One of the big building projects currently underway is Daimler-Benz' huge new headquarters for its subsidiary DEBIS. As Manfred Gentz, the Daimler-Benz board member spearheading the project, putts it: "Berlin is the ideal location for internationally oriented companies. Here we have the perfect set-up for conveying Western know how to our Eastern European managers."
Another large complex is going up at the historic Checkpoint Charlie site: the American Business Center. Developer Mark Palmer sees great prospects for Berlin: "Berlin is the right place for anyone focused on the New Europe rather than the Old Europe. That's why I'm here. By being in Berlin I can live in the West and operate in the East."
While construction may lead the way for the rest of the decade, high-tech, automation, R & D, telecommunications and the ever-growing services industry will be Berlin's leading busniess in the next century. This is why more companies, national and international, are convering on Germany's new capital every day. Global players including such firms as IBM, Sony, Elf Minol, Samsung and AT&T, plus numerous Japanese banks and a number of top American law firms, are already on the Spree.
One strong beliver in Berlin has been part of its business life for nearly 150 years - and remains committed to its future.
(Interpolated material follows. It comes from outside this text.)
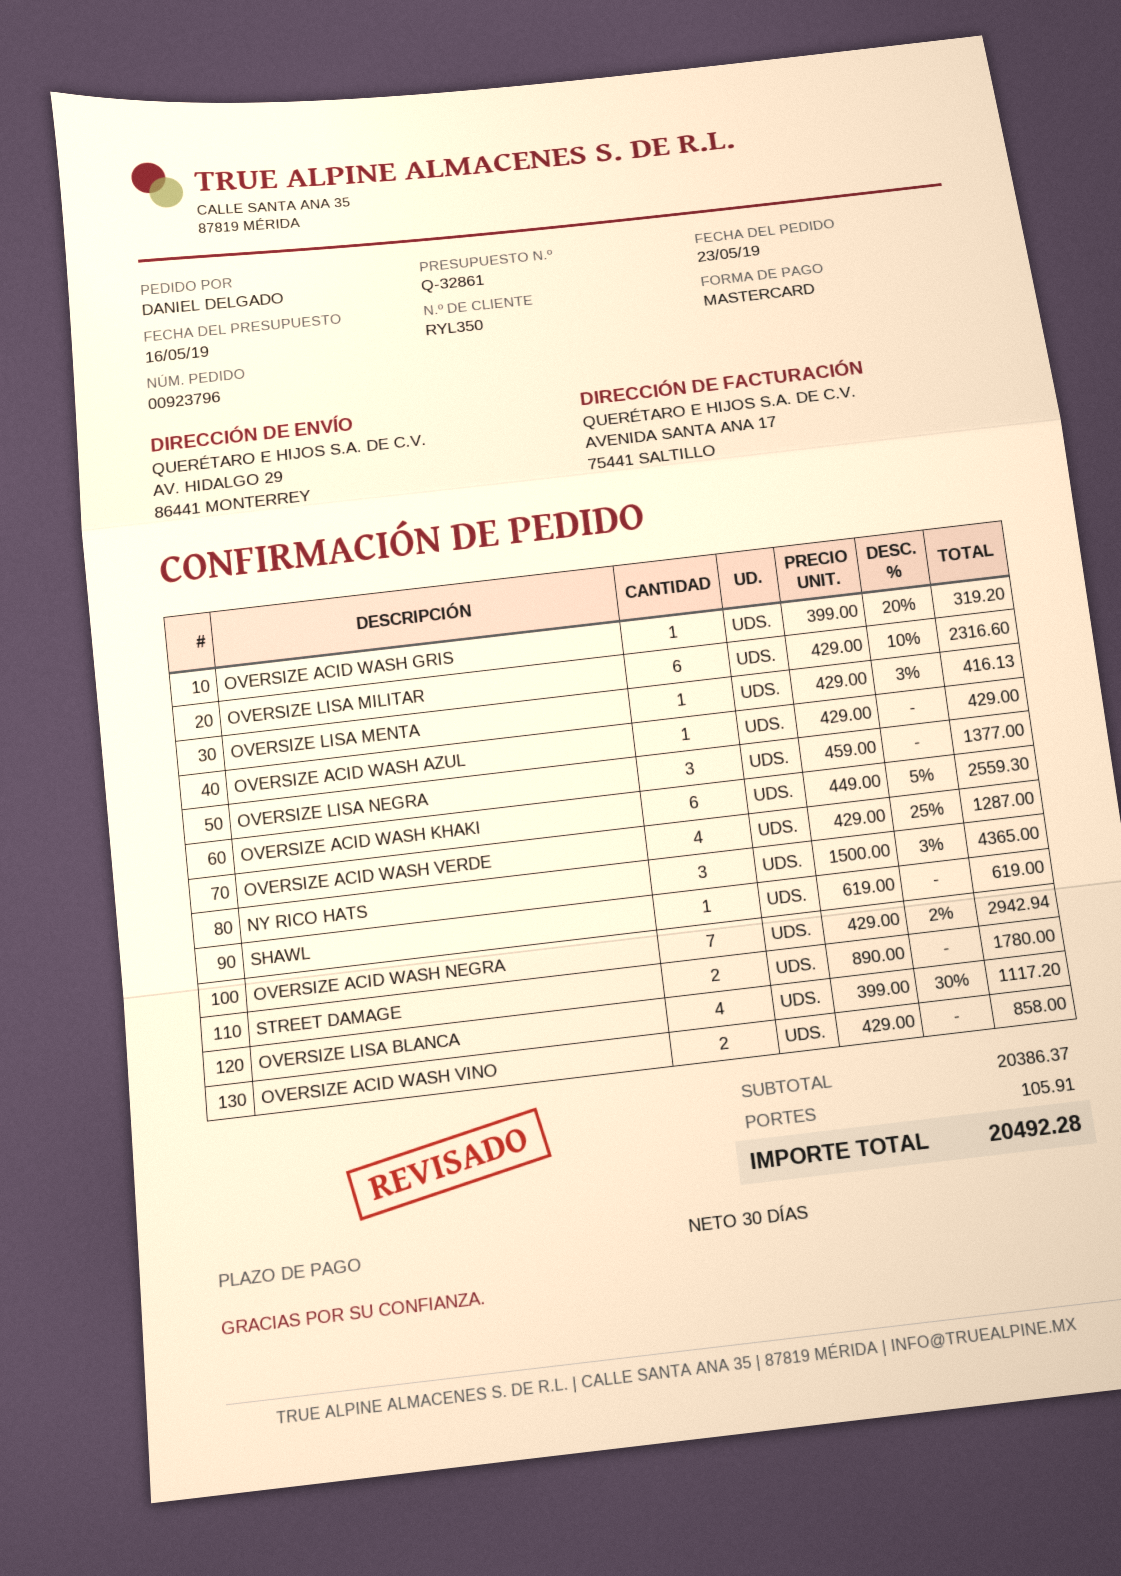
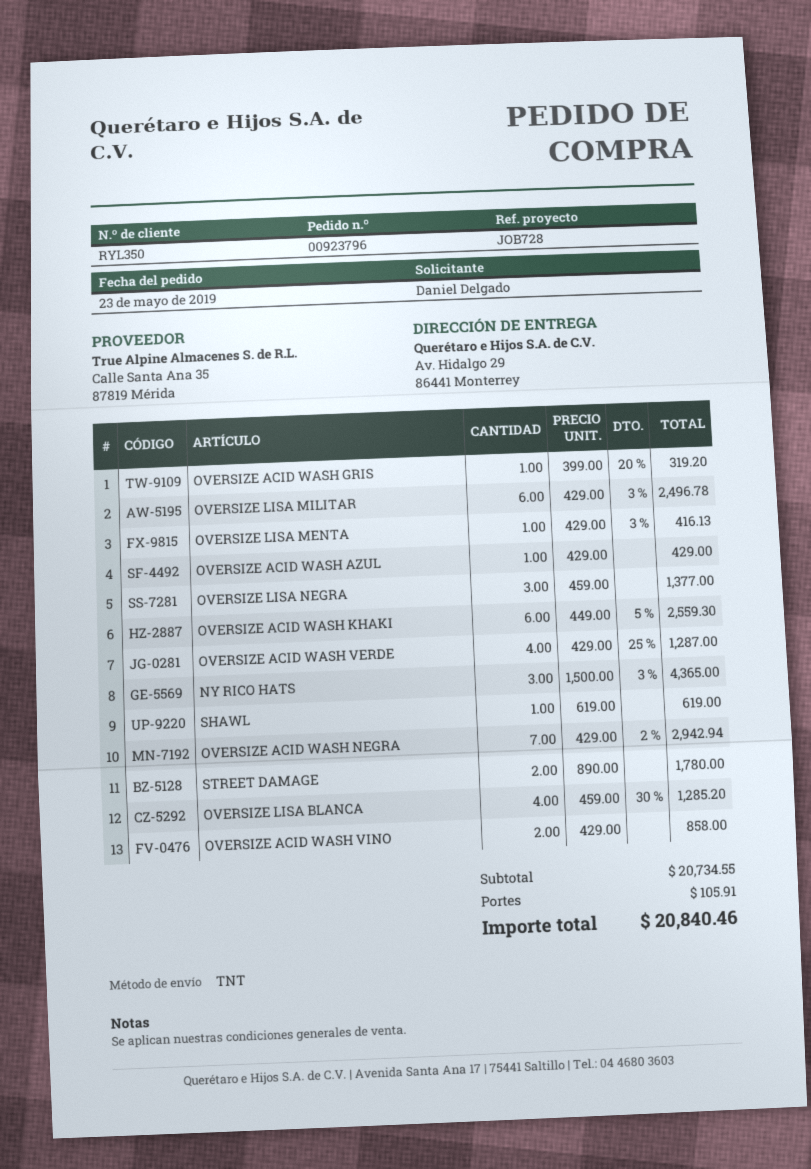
OVERSIZE LISA MILITAR: 6 x 429.00 - 10% = 2316.60 -> 6 x 429.00 - 3% = 2496.78
OVERSIZE LISA BLANCA: 4 x 399.00 - 30% = 1117.20 -> 4 x 459.00 - 30% = 1285.20
subtotal: 20386.37 -> 20734.55
total: 20492.28 -> 20840.46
Siemens was founded in 1847 by a young entrepreneur named Werner Siemens; today the company employes some 375 000 people around the world, with nearly 20 000 in Berlin alone. Siemens has high hopes for the traffic engineering market. The company recently moved its transportation headquarters from Erlangen to Berlin - because Berlin is not only the biggest European market for traffic technology into the next millennium, but also home base for the sector's leading industrial concerns and the research institutes with which they work.
Werner Siemens' entrepreneurial spirit is being rekinkled in the Berlin of today. Who can say which of its new start-ups will prove to be the Siemens of the coming century?
Companies putting down stakes in Berlin are not only swept up by this pioneering spirit - they also profit from a highly trained, highly motivated pool of workers. The city provides a workforce where more than 55% of all employees have completed a skilled vocational programme. "There is a real quality base of workers here," enthuses Reginald Moore, Chief Engineer for Rolls Royce/BMW. "And their quality background makes for our quality products."
Many others will be following the government to Berlin very shortly, with powerful momentum in tow. The city will also become the stamping ground of countless new consultants, lobbyists and lawyers. The services industry is taking off and will be a real hot spot of business, Berlin-style. Sony's Edgar van Ommen waxes lyrical when he reflects on the future: "Berlin is the right place at the right time. We're flying high - and the sky's the limit." I am just as enthusiastic as the many managers and entrepreneurs I met. Berlin will be more than a major European business city - Berlin will become the business capital of Europe.
As I walked down Unter den Linden on my last trip to Berlin, I knew that this beautiful avenue will one day surely rival Paris' Champs Elyseč as the major business street in Europe. And if you ask me, that day is just around the corner.
The Future
Investors, planners and politicians are venturing upon a major investment scheme. WISTA - the Adlershof scientific and business park - occupies 76 hectares in southeast Berlin. Nine hundred million DM are going into this technology complex, one of Europe's biggest, which will house 180 institutes and companies and already lodges accommodates more than 3000 scientists and engineers. WISTA's research capacity will swell even more once the natural sciences factulty of Berlin's Humbolt University is also firmly ensconced in Adlershof.